El bien y el placer

El pasado jueves, veintiocho de enero, recordábamos a uno de los filósofos más importantes de la historia. Fue alumno y profesor en París; vistió el hábito dominico. Se llamaba Tomás. Intentó un diálogo profundo entre el pensamiento de Aristóteles y la teología cristiana. La influencia de su pensamiento llega hasta nuestros días.

Por todo ello, Tomás de Aquino es el patrono de los estudiantes de enseñanzas medias y universitarias. Con este motivo, algunos han estado de fiesta estos días.

Me ha gustado la forma de celebrar esta fiesta que ha tenido un claustro de profesores: sentarse toda la mañana a dialogar sobre algunos retos actuales de la filosofía. Fue una delicia poder participar en esas reflexiones: se abren horizontes, se renueva la motivación por el esfuerzo intelectual, se rejuvenece un poco la esperanza ante los tiempos que vivimos.

Fueron recordados, entre otros, un par de autores griegos con una inmensa actualidad. El primero de ellos es el filósofo cínico Antístenes.
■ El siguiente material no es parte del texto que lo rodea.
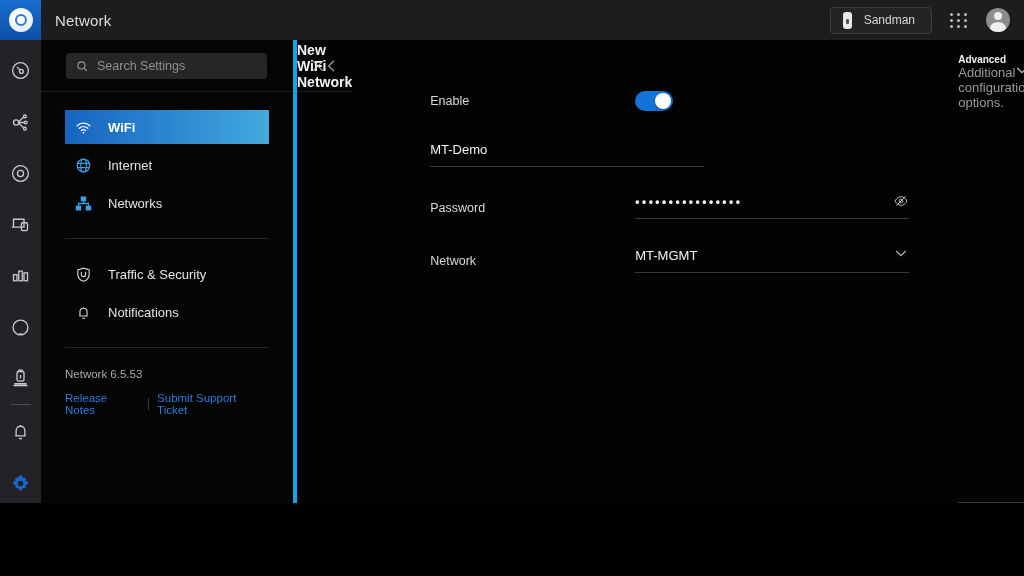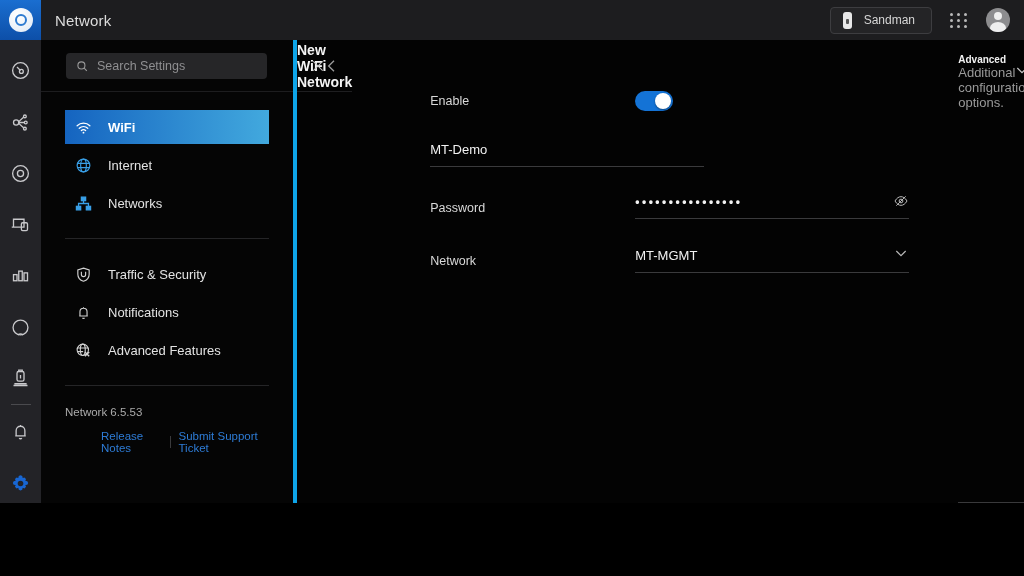--- a/index.html
+++ b/index.html
@@ -44,21 +44,21 @@
   .search-box input::placeholder { color:#8f8f91; }
   .sidebar-divider { height:1px; background:#1d1d1f; }
   .nav-group { padding:18px 24px 0 24px; }
   .nav-item { display:flex; align-items:center; gap:16px; height:26px; margin-bottom:4px; border-radius:0; padding:17px 10px; color:#e3e3e3; font-size:13px; cursor:pointer; }
   .nav-item svg { width:17px; height:17px; flex:0 0 17px; }
   .nav-item.active { background:linear-gradient(90deg,#1564c0 0%,#42a9de 100%); color:#fff; font-weight:bold; }
   .blue-ic { color:#39a0e8; }
   .gray-ic { color:#d2d2d2; }
   .inner-divider { height:1px; background:#252527; margin:14px 24px 0 24px; }
   .version { color:#ababab; font-size:11.5px; padding:20px 24px 0 24px; }
-  .links { display:flex; align-items:center; gap:8px; padding:12px 24px 0 24px; font-size:11.5px;margin-left:36px; }
+  .links { display:flex; align-items:center; gap:8px; padding:12px 24px 0 24px; font-size:11.5px; }
   .links a { color:#2e7cd6; text-decoration:none; cursor:pointer; }
   .link-sep { width:1px; height:12px; background:#3a3a3c; }
 
   
   .main { flex:1; background:#030303; display:flex; flex-direction:row; }
   .panel-header { height:52px; position:relative; display:flex; align-items:center; justify-content:center; border-bottom:1px solid #1e1e20; flex:0 0 52px; }
   .panel-title { color:#f4f4f4; font-size:14px; font-weight:bold; }
   .back-btn { position:absolute; left:27px; top:50%; transform:translateY(-50%); color:#9b9b9b; cursor:pointer; width:16px; height:16px; }
   .close-btn { position:absolute; right:27px; top:50%; transform:translateY(-50%); color:#c3c3c3; cursor:pointer; width:14px; height:14px; }
   .back-btn svg,.close-btn svg { width:100%; height:100%; }
@@ -237,29 +237,20 @@
             </svg>
           <span>Traffic &amp; Security</span>
         </div>
         <div class="nav-item">
           <svg class="gray-ic" viewBox="0 0 24 24" fill="none" stroke="currentColor" stroke-width="1.6">
               <path d="M6 17 h12 M7 17 v-6 a5 5 0 0 1 10 0 v6 M12 6 v-1.5"></path>
               <path d="M10.5 19.5 a1.8 1.8 0 0 0 3 0"></path>
             </svg>
           <span>Notifications</span>
         </div>
-        <div class="nav-item">
-          <svg class="gray-ic" viewBox="0 0 24 24" fill="none" stroke="currentColor" stroke-width="1.6">
-              <circle cx="11" cy="11" r="8"></circle>
-              <path d="M3.5 8.5 h15 M3.5 13.5 h8"></path>
-              <ellipse cx="11" cy="11" rx="3.5" ry="8"></ellipse>
-              <path d="M14 14 l6 6 M20 14 l-6 6" stroke-width="2"></path>
-            </svg>
-          <span>Advanced Features</span>
-        </div>
       </div>
 
       <div class="inner-divider"></div>
 
       <div class="version">Network 6.5.53</div>
       <div class="links">
         <a>Release Notes</a>
         <span class="link-sep"></span>
         <a>Submit Support Ticket</a>
       </div>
Decía algo parecido a esto: “El honor de los reyes consiste en hacer el bien y que se hable mal de ellos”. Sabias palabras para tiempos recios. Los gobernantes, ayer y hoy, buscan más bien que se hable bien de ellos, la consecución del poder a toda costa, la fama y el poder.

Se habla mucho del bien común en estos días en nuestro país. No sé si es algo más que una palabra. No sé muy bien quién está buscando este bien común, por encima del propio futuro y los cálculos de encuestas por llegar.
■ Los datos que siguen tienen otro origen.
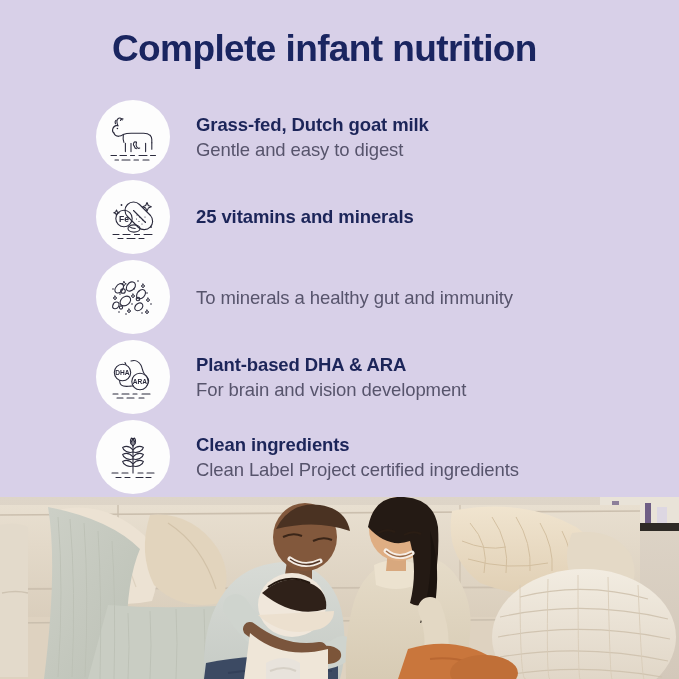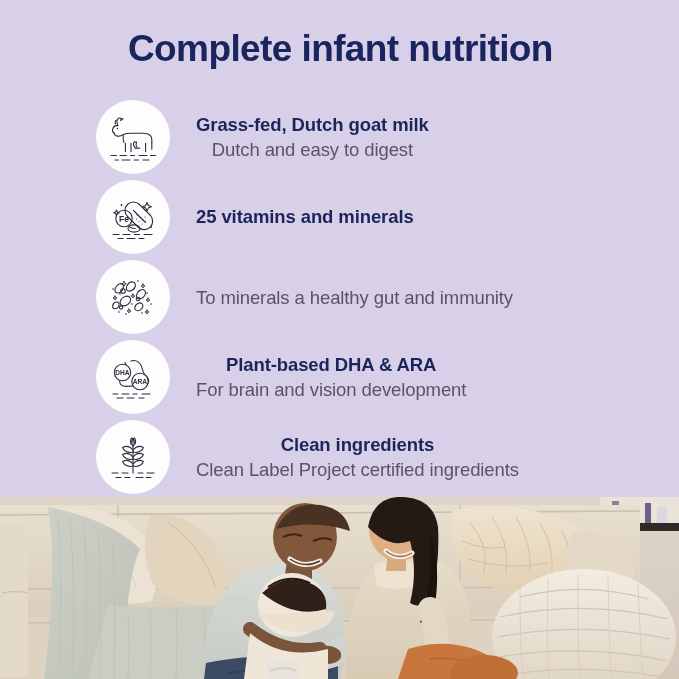--- a/index.html
+++ b/index.html
@@ -11,21 +11,21 @@
   #page {
     position: relative;
     width: 679px; height: 679px;
     background: #d8d0e8;
     overflow: hidden;
   }
 
   
   #title {
     position: absolute;
-    left: 128px; top: 28px;
+    left: 112px; top: 28px;
     font-size: 37px;
     font-weight: 700;
     letter-spacing: -0.6px;
     color: #1a2560;
     white-space: nowrap;
   }
 
   
   #features {
     position: absolute;
@@ -48,21 +48,20 @@
     align-items: center;
     justify-content: flex-end;
     overflow: hidden;
   }
   .icon-badge svg { display: block; }
   .feature-text {
     margin-left: 26px;
     display: flex;
     flex-direction: column;
     justify-content: center;
-    align-items: center;
   }
   .feature-title {
     font-size: 18.5px;
     font-weight: 700;
     color: #1c2559;
     letter-spacing: -0.1px;
     line-height: 1.25;
     white-space: nowrap;
   }
   .feature-sub {
@@ -113,21 +112,21 @@
           <path d="M38.4 46.3c.2 1.3 1 2.2 2 2.3"></path>
           <path d="M19.5 23.7c-.7-1.5-.4-3 .7-3.5"></path>
           <path d="M24.5 20.5c.5-1.3 1.6-2 2.6-1.6"></path>
           <circle cx="21.4" cy="28.5" r="0.8" fill="#2b2b3d" stroke="none"></circle>
           <path d="M15 55.5h5.5M24 55.5h6.5M34.5 55.5h4M43 55.5h8M54.5 55.5h5"></path>
           <path d="M19 60h3.5M26 60h8M38 60h4.5M47 60h6"></path>
         </svg>
       </div>
       <div class="feature-text">
         <div class="feature-title">Grass-fed, Dutch goat milk</div>
-        <div class="feature-sub">Dutch and easy to digest</div>
+        <div class="feature-sub">Gentle and easy to digest</div>
       </div>
     </div>
 
     <div class="feature">
       <div class="icon-badge">
         <svg width="74" height="74" viewBox="0 0 74 74" fill="none" stroke="#2b2b3d" stroke-width="1.1" stroke-linecap="round" stroke-linejoin="round">
 
           <path d="M31.5 24.5a8.5 8.5 0 0 1 12 0l11 11a8.5 8.5 0 0 1-12 12l-11-11a8.5 8.5 0 0 1 0-12z"></path>
           <path d="M37.5 30.5l12 12"></path>
           <g fill="#2b2b3d" stroke="none">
San Francisco de Asís, más de mil años después de Antístenes, decía algo parecido: “La verdadera alegría consiste en que, después de predicar, los oyentes vengan a perseguirnos”. De esta forma, aparece toda la gratuidad y la belleza de la palabra regalada.

El segundo autor recordado fue Sócrates y su valentía frente a los filósofos sofistas. La confrontación entre ambos puntos de vista supo recogerlo Platón de una forma bella en su diálogo Gorgias.

Para los sofistas, la retórica lo es todo: el arte de argumentar, de convencer, de saber responder a todas las preguntas. Lo importante no es el ser, sino el parecer. La tarea fundamental, por tanto, es seducir, no ayudar a buscar la verdad.

Frente a ellos, Sócrates hace “epojé”, se abstiene, se interroga; no se deja llevar por la mayoría, se detiene a pensar y expresa sus propias ideas, aunque vayan contracorriente. Uno de los discípulos de Gorgias recomienda a Sócrates que deje de filosofar y se dedique a una actividad seria, como los negocios públicos…

¿No es esto lo que estamos viviendo estos últimos años entre nosotros? La filosofía desaparece, o se convierte en mera historia de las ideas o exégesis de textos. Los filósofos son sustituidos por los contertulios de nuestros programas de televisión: el esfuerzo intelectual serio da paso a la expresión de la propia opinión, mejor cuanto más grotesca.

Para Sócrates, debemos distinguir entre el bien y el placer, entre el mal y el dolor. La misión del filósofo es ayudar a los demás a encontrar el camino del bien, no el del placer. ¿Queda algún filósofo, en el sentido socrático, entre nosotros?

Los gobernantes, de la misma manera, todos aquellos que intervienen en la vida pública, tienen que contribuir en este servicio a los ciudadanos para que puedan mejorar. Según Sócrates, ningún político griego hizo nada de esto. No sé qué pensaría el filósofo ateniense si viviera entre nosotros.

Sócrates quiere ser filósofo, quiere servir a los ciudadanos, quiere comprometerse en buscar el mayor bien para sus compatriotas, y no su placer, aunque ello le perjudique. Sabemos cómo acabó su vida, muriendo libre, juzgado por sus ideas y dejando a la posteridad las huellas de una verdadera filosofía.

El bien está por encima del placer; la verdad es más importante que la apariencia: “Nada nuevo hay bajo el sol” dijo un poco más tarde un filósofo judío anónimo que nos dejó un precioso libro al que llamamos Qohélet.